Suicide blast targeting police kills seven in eastern Pakistani city of Lahore

Pakistani volunteers push a stretcher carrying an injured blast victim to the hospital. PHOTO: AFP
Pakistani Islamic religuous students gather near the site of a motorcycle bomb attack in Lahore. PHOTO: AFP
Pakistani Islamic religuous volunteers stand guard near the site of a motorcycle bomb attack in Lahore. PHOTO: AFP

LAHORE, Pakistan (REUTERS) - A suicide bomb blast claimed by the Taleban ripped through a police checkpoint on the outskirts of the Pakistani city of Lahore on Wednesday (March 14), killing seven people and wounding 18, officials said.

Jam Sajjad Hussain, spokesman of a state-run rescue service, told Reuters that his officials had taken seven dead bodies to hospitals.

"Our rescuers are at work," he said. "They have shifted so far seven bodies."

Deputy inspector-general of police Haider Ashraf said the bomb exploded when the police were changing guards at the checkpoint just outside an annual religious congregation in Raiwind, where nearly 80,000 people were in attendance.

"A suicide bomber riding a motorcycle attacked the police," Ashraf said. He said four of the dead were police.

A Pakistani Taleban spokesman Mohammad Khurasani claimed responsibility for the suicide attack in a WhatsApp message sent to a Reuters reporter.

Lahore is considered a cultural hub of the nuclear-armed nation of over 208 million people where Islamist militants have been fighting for over a decade against the state in a bid to install their own harsh brand of Islamic governance.

Located in the east of the country, Lahore has largely been spared the militant violence seen in the country's north-west which sits at the edge of a lawless mountain range along the Afghan border.

That area has long been home to local and foreign Islamist militants from the Taleban and Al-Qaeda, and where Islamic State in Iraq and Syria (ISIS) has lately made footholds.
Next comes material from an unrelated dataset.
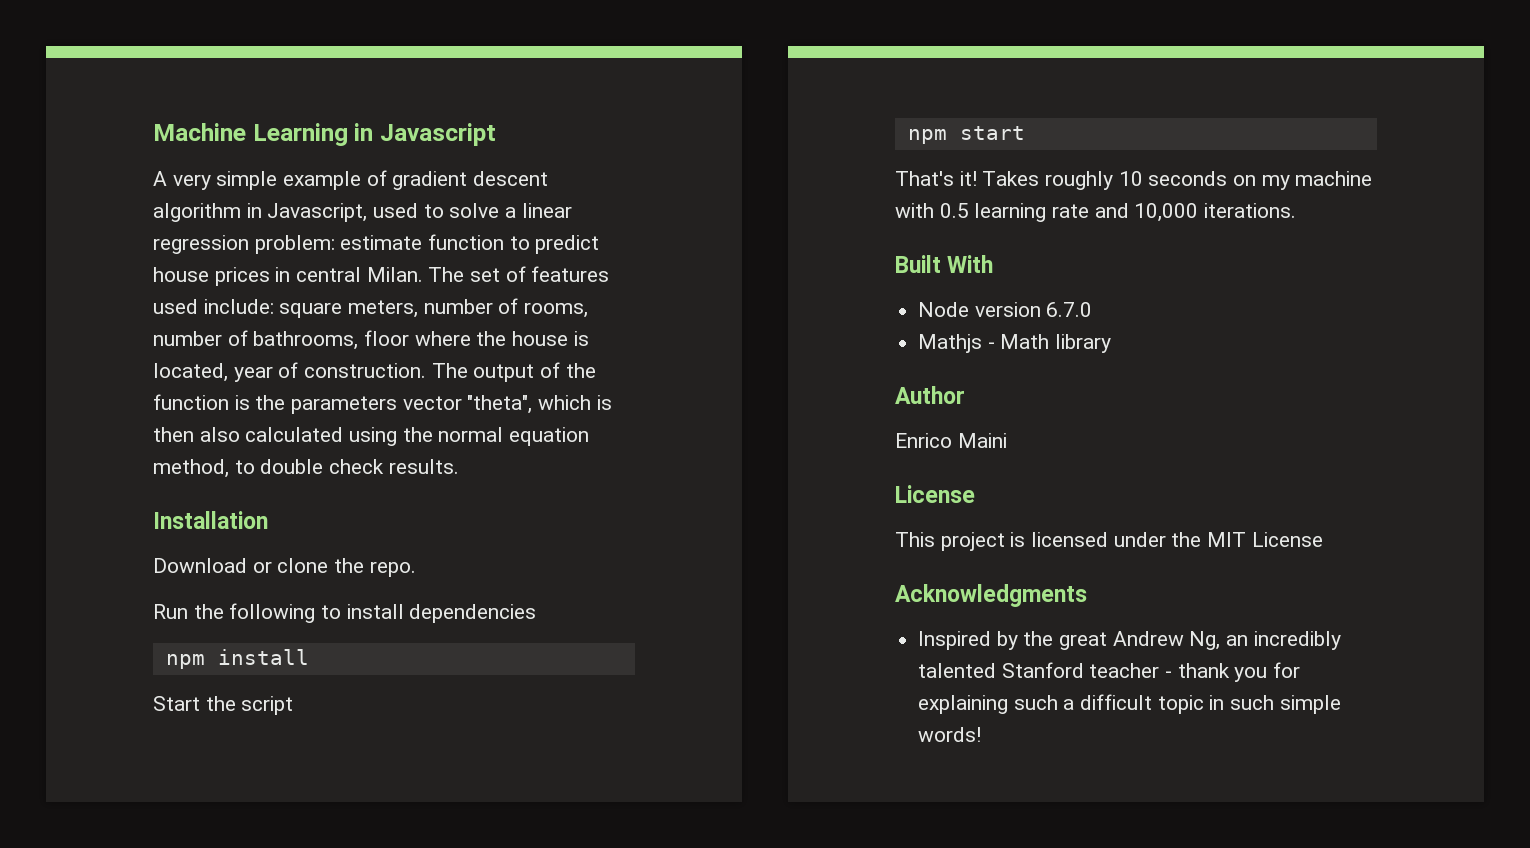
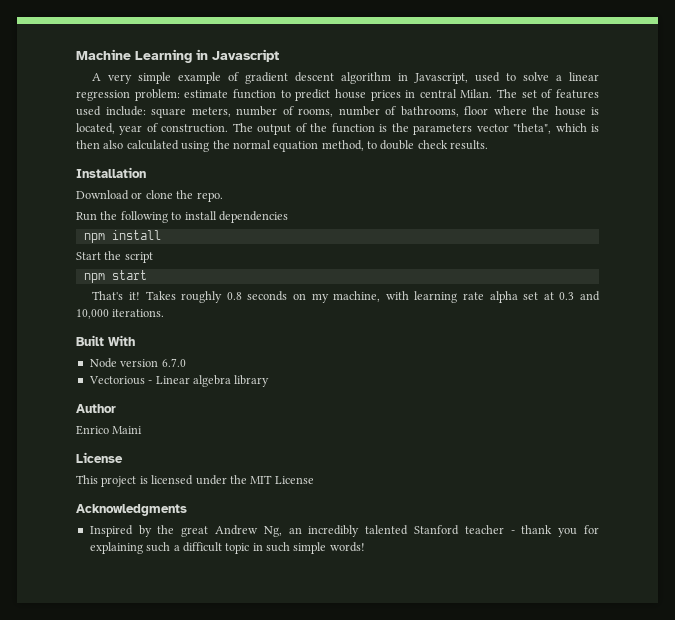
[1118,171,1143,186] 10 -> [226,292,242,300] 0.8
[1295,171,1373,186] [895,203,1090,222] machine with 0.5 learning rate -> [333,291,575,303] machine, with learning rate alpha set at 0.3
[918,334,1050,353] Mathjs - Math -> [88,375,231,387] Vectorious - Linear algebra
The Pakistani Taleban leadership have fled to neighbouring Afghanistan from where Islamabad alleges they plan and execute terrorist attacks inside Pakistan.

Washington on Thursday offered a US$5 million (S$6.5 million) bounty for the Pakistani Taleban militant leader, Mullah Fazlullah, a day after a suspected US drone strike on a training camp in a remote part of Afghanistan killed his son and more than 20 other militants preparing to launch suicide attacks in Pakistan.

The US cooperation comes amid worsening US-Pakistan relations, and coincided with a visit to Washington by Pakistan's foreign secretary for talks expected to focus on boosting counter-terrorism cooperation and the US strategy in Afghanistan.